10. this conversation is going to be awkward :: the fact that this one makes it into the top ten is surprisingly chiefly because i only published it december 6th. i'm kind of taken aback by the fact that all my weird family and genealogy posts have proved quite popular. you're apparently much more comfortable with this bizarre lot than i would have believed possible.

9. r.i.p. flora :: my goodbye to my aunt.

8. paranoid theory of the week :: are islamic state's most infamous videos fake? :: the most popular "paranoid theory" of the year. it bears mentioning, however, that there were three or four others in this category that barely missed being included. let the fear flow through you...

7. making faces :: the brand tour [rouge bunny rouge] :: i'd meant to do more of these type of posts, featuring my collections from different brands, but after doing all the swatches for this one, i felt like maybe i'd also like to have skin. nonetheless, the reaction is encouraging enough that i think i'll give it a go in 2016.
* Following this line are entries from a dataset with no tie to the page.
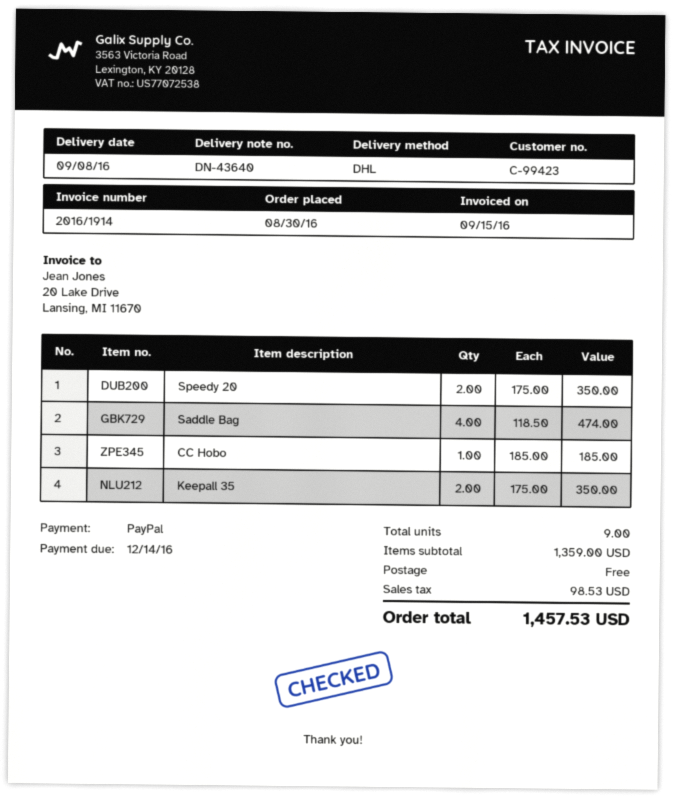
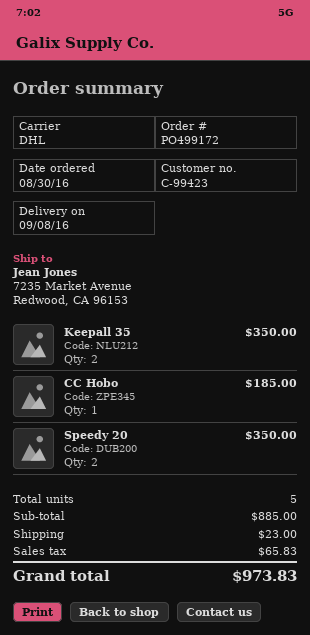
Saddle Bag: 4 for 474.00 -> none
total quantity: 9 -> 5
subtotal: 1359.00 -> 885.00
shipping: 0.00 -> 23.00
tax: 98.53 -> 65.83
total: 1457.53 -> 973.83

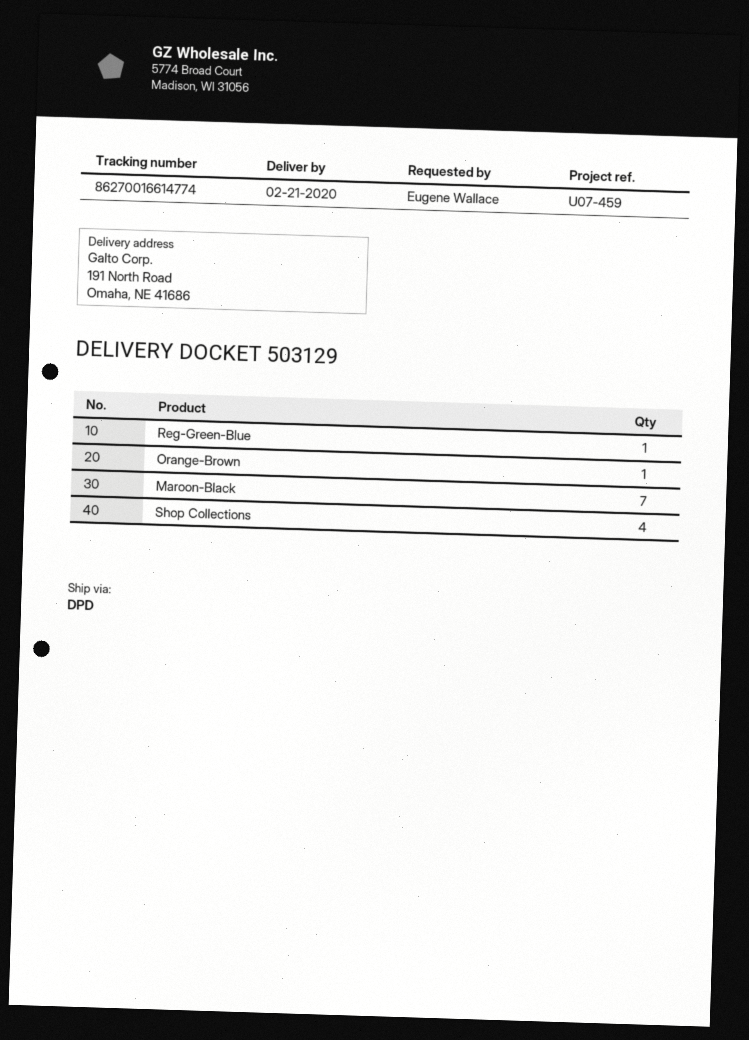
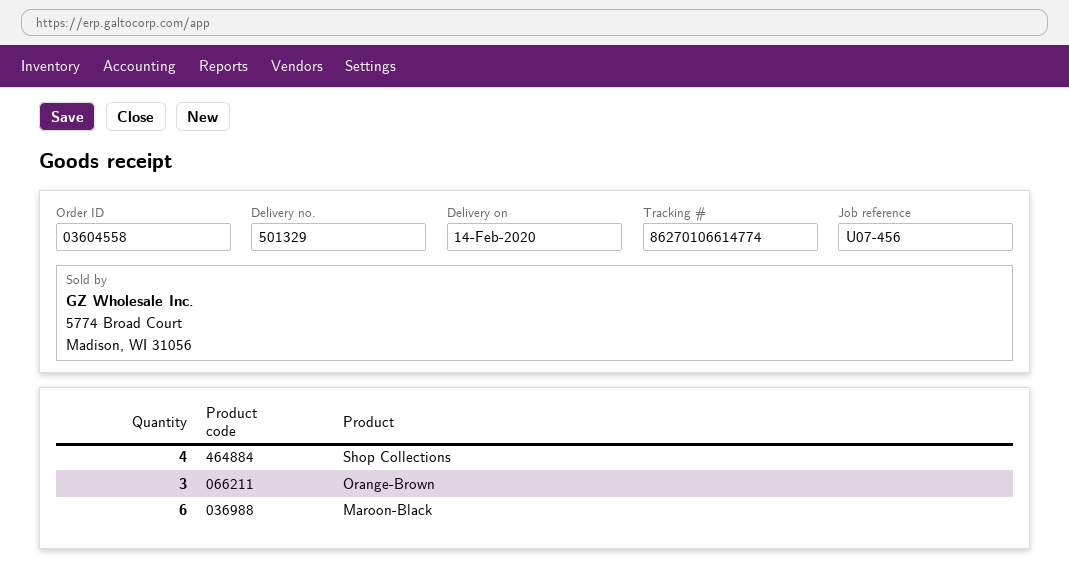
delivery note number: 503129 -> 501329
delivery date: 2020-02-21 -> 2020-02-14
reference: U07-459 -> U07-456
tracking number: 86270016614774 -> 86270106614774
Reg-Green-Blue: 1 -> none
Orange-Brown: 1 -> 3
Maroon-Black: 7 -> 6

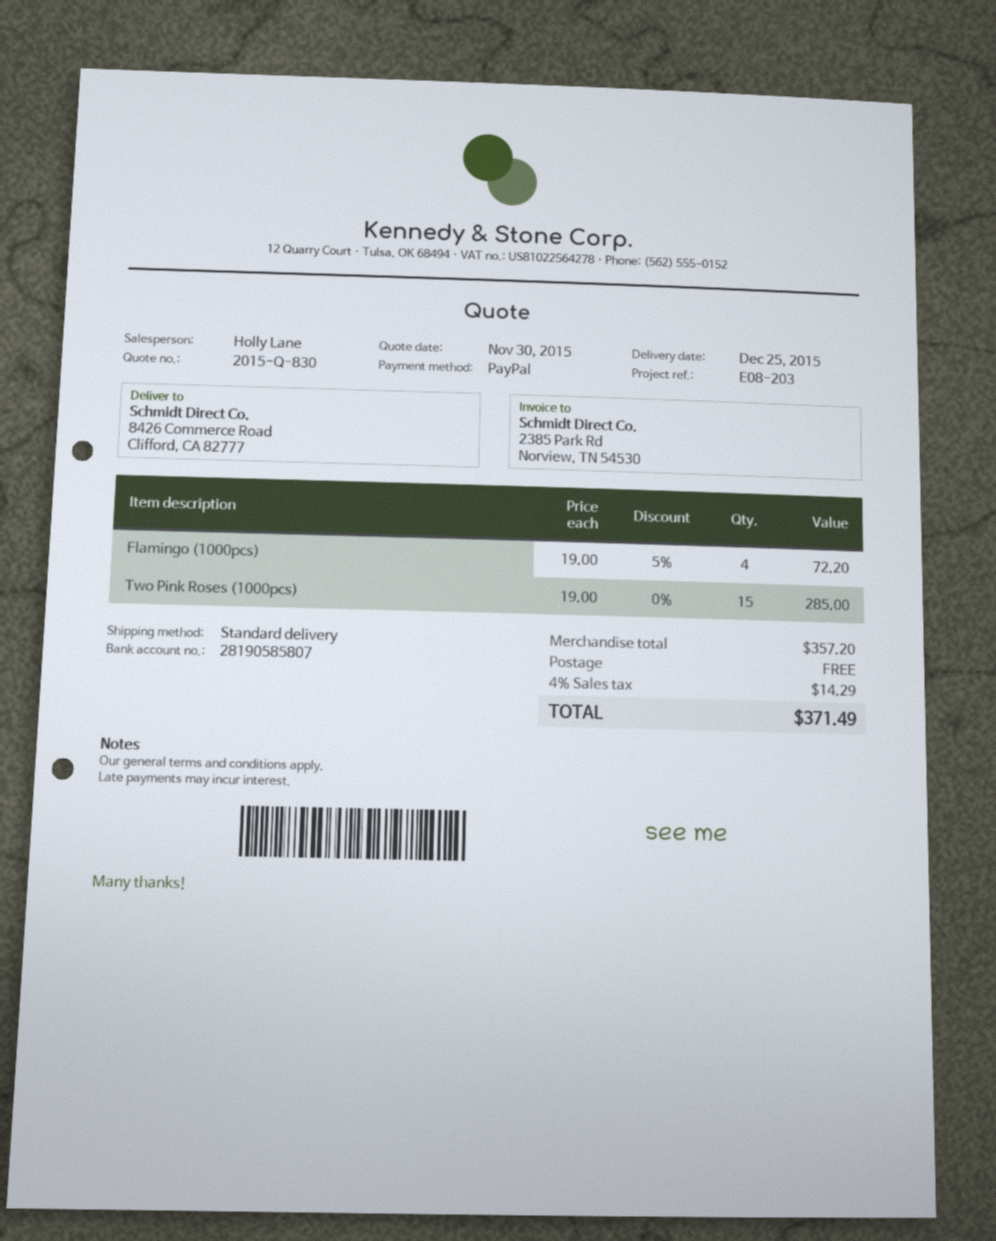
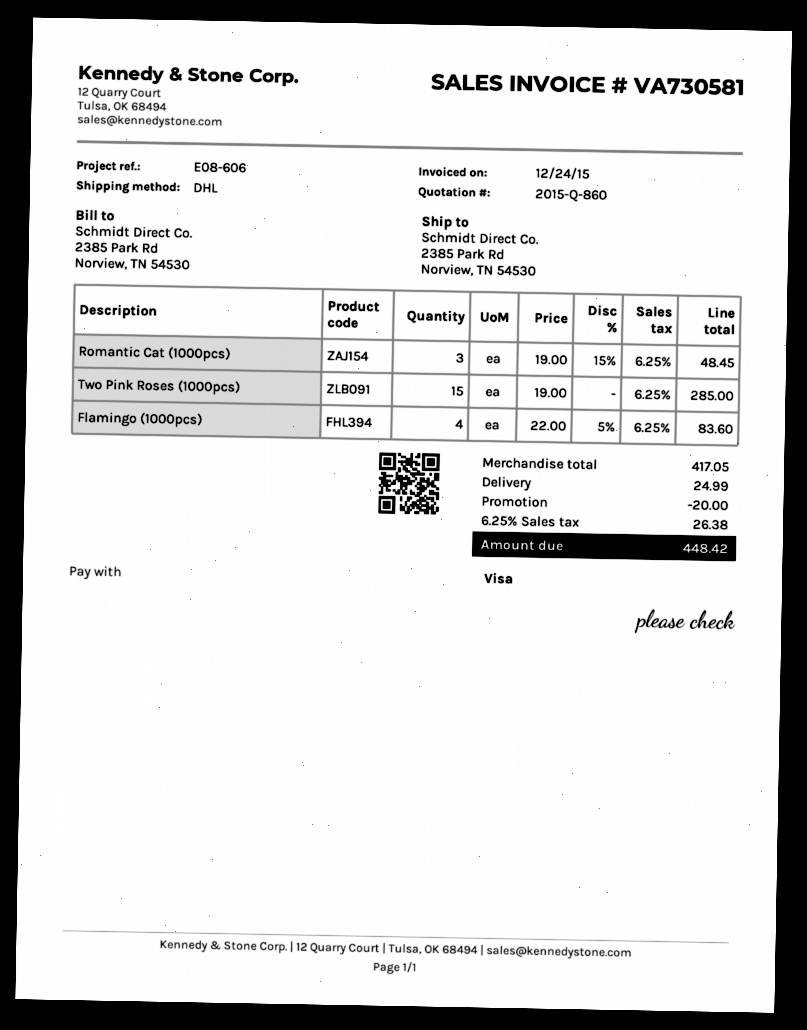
quote number: 2015-Q-830 -> 2015-Q-860
reference: E08-203 -> E08-606
payment method: PayPal -> Visa
shipping method: standard -> DHL
ship to: 8426 Commerce Road, Clifford, CA 82777 -> 2385 Park Rd, Norview, TN 54530
Flamingo (1000pcs): 4 x 19.00 - 5% = 72.20 -> 4 x 22.00 - 5% = 83.60
Romantic Cat (1000pcs): none -> 3 x 19.00 - 15% = 48.45
subtotal: 357.20 -> 417.05
discount: none -> 20.00
shipping: 0.00 -> 24.99
tax: 4% = 14.29 -> 6.25% = 26.38
total: 371.49 -> 448.42

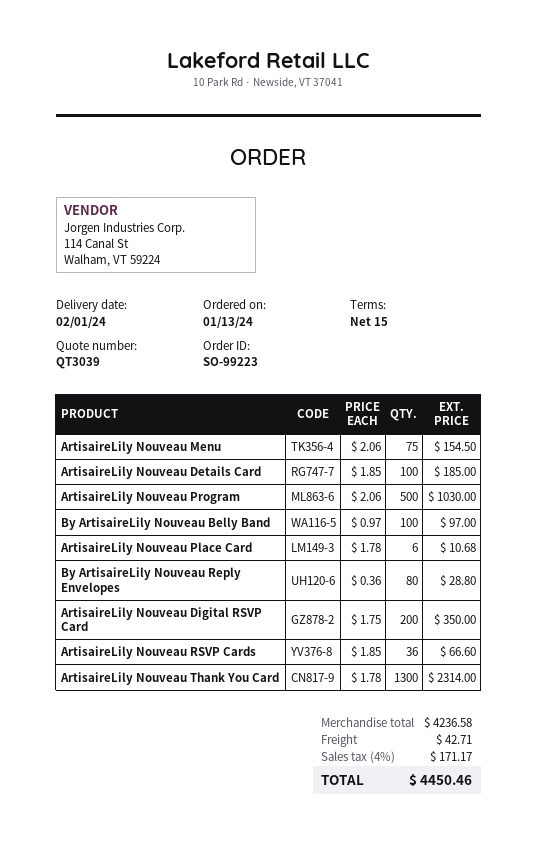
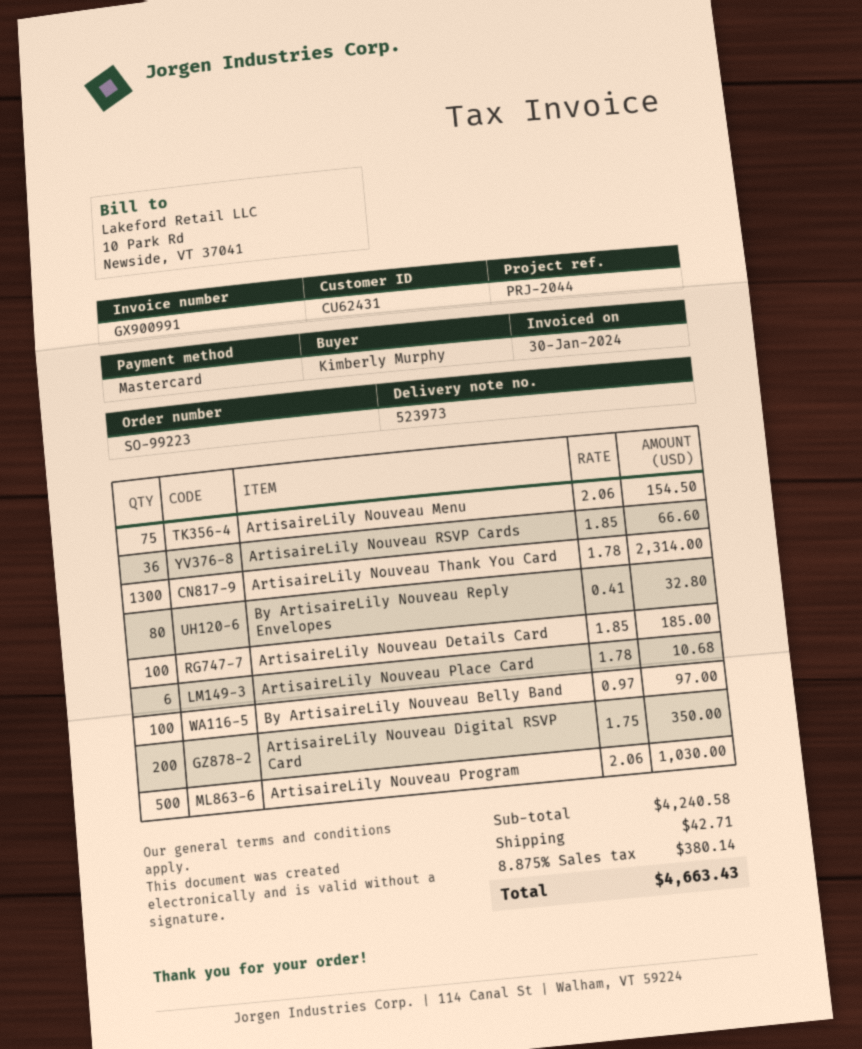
By ArtisaireLily Nouveau Reply Envelopes: 80 x 0.36 = 28.80 -> 80 x 0.41 = 32.80
subtotal: 4236.58 -> 4240.58
tax: 4% = 171.17 -> 8.875% = 380.14
total: 4450.46 -> 4663.43

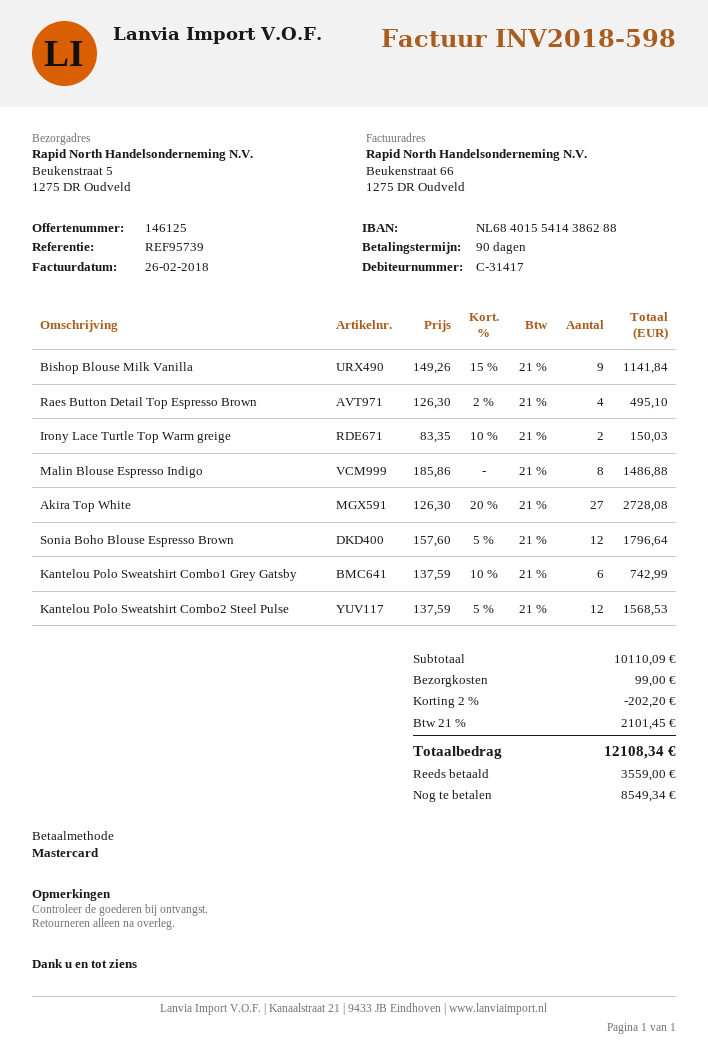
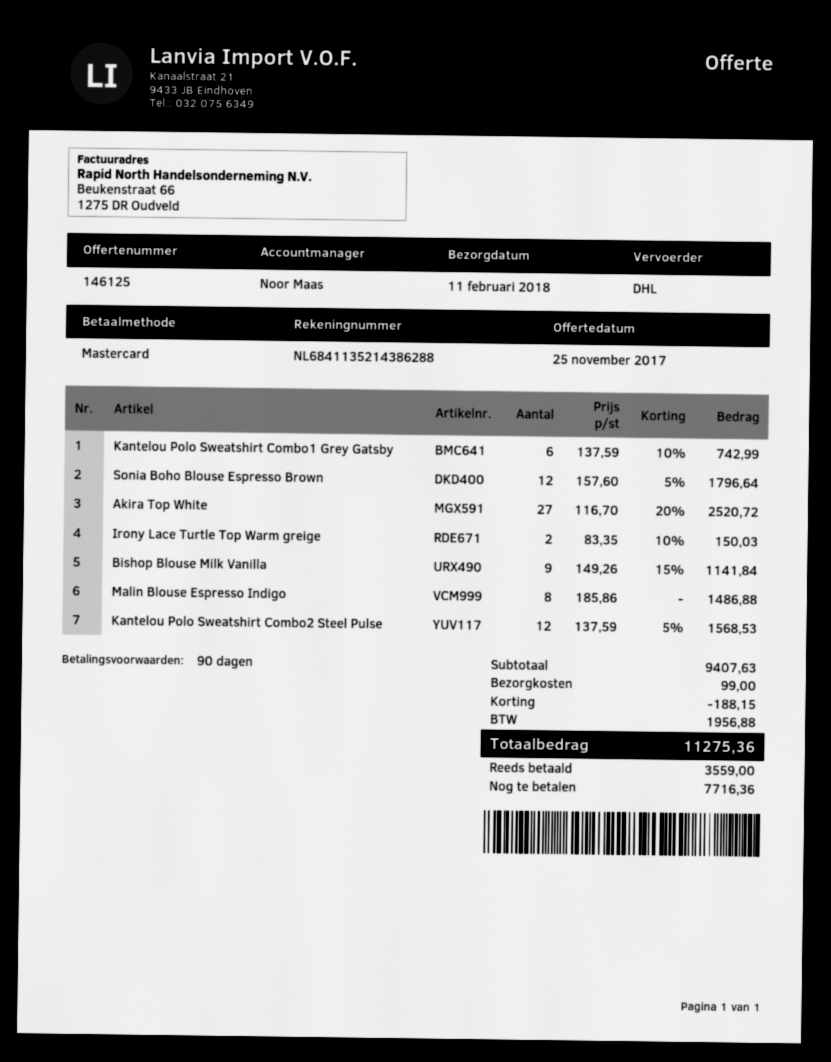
bank account: NL6840155414386288 -> NL6841135214386288
Raes Button Detail Top Espresso Brown: 4 x 126.30 - 2% = 495.10 -> none
Akira Top White: 27 x 126.30 - 20% = 2728.08 -> 27 x 116.70 - 20% = 2520.72
subtotal: 10110.09 -> 9407.63
discount: 202.20 -> 188.15
tax: 2101.45 -> 1956.88
total: 12108.34 -> 11275.36
balance: 8549.34 -> 7716.36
6. not so hot in cleveland :: republican primary debates are comedy gold.

5. making faces :: apple of my eye :: armani posts are always popular and i was lucky enough to get my hands on one of their eye tints early-ish, so this one comes as no surprise. in fact, subsequent reviews of the other eye tints came close to making this list as well.

4. making faces :: my life as a nudist :: very popular on its own, although i think some confused internauts searching for actual nudists may have bumped this one up a couple of places. it's about lipstick.

3. making faces :: fuchsia fever with armani :: what'd i tell you? the most popular beauty post of the year is absolutely no surprise to me, because it covers armani, multiple products and bold lip shades. in fact, the "sequel" to this post, where i finally laid hands on the other rouge ecstasy shade from the collection, was in the top 20 for the year as well.

2. world wide wednesdays :: genocide by numbers :: and in possibly the most jarring transition ever... actually, one of the things that i like about this blog is the fact that there are as many people who like to read about lipstick and world history, even at its ugliest. of course, it's not just the ugliness that fascinates: the second most popular world wide wednesdays post this year was "africa's all-stars", about countries in africa that challenge the western image of the third world.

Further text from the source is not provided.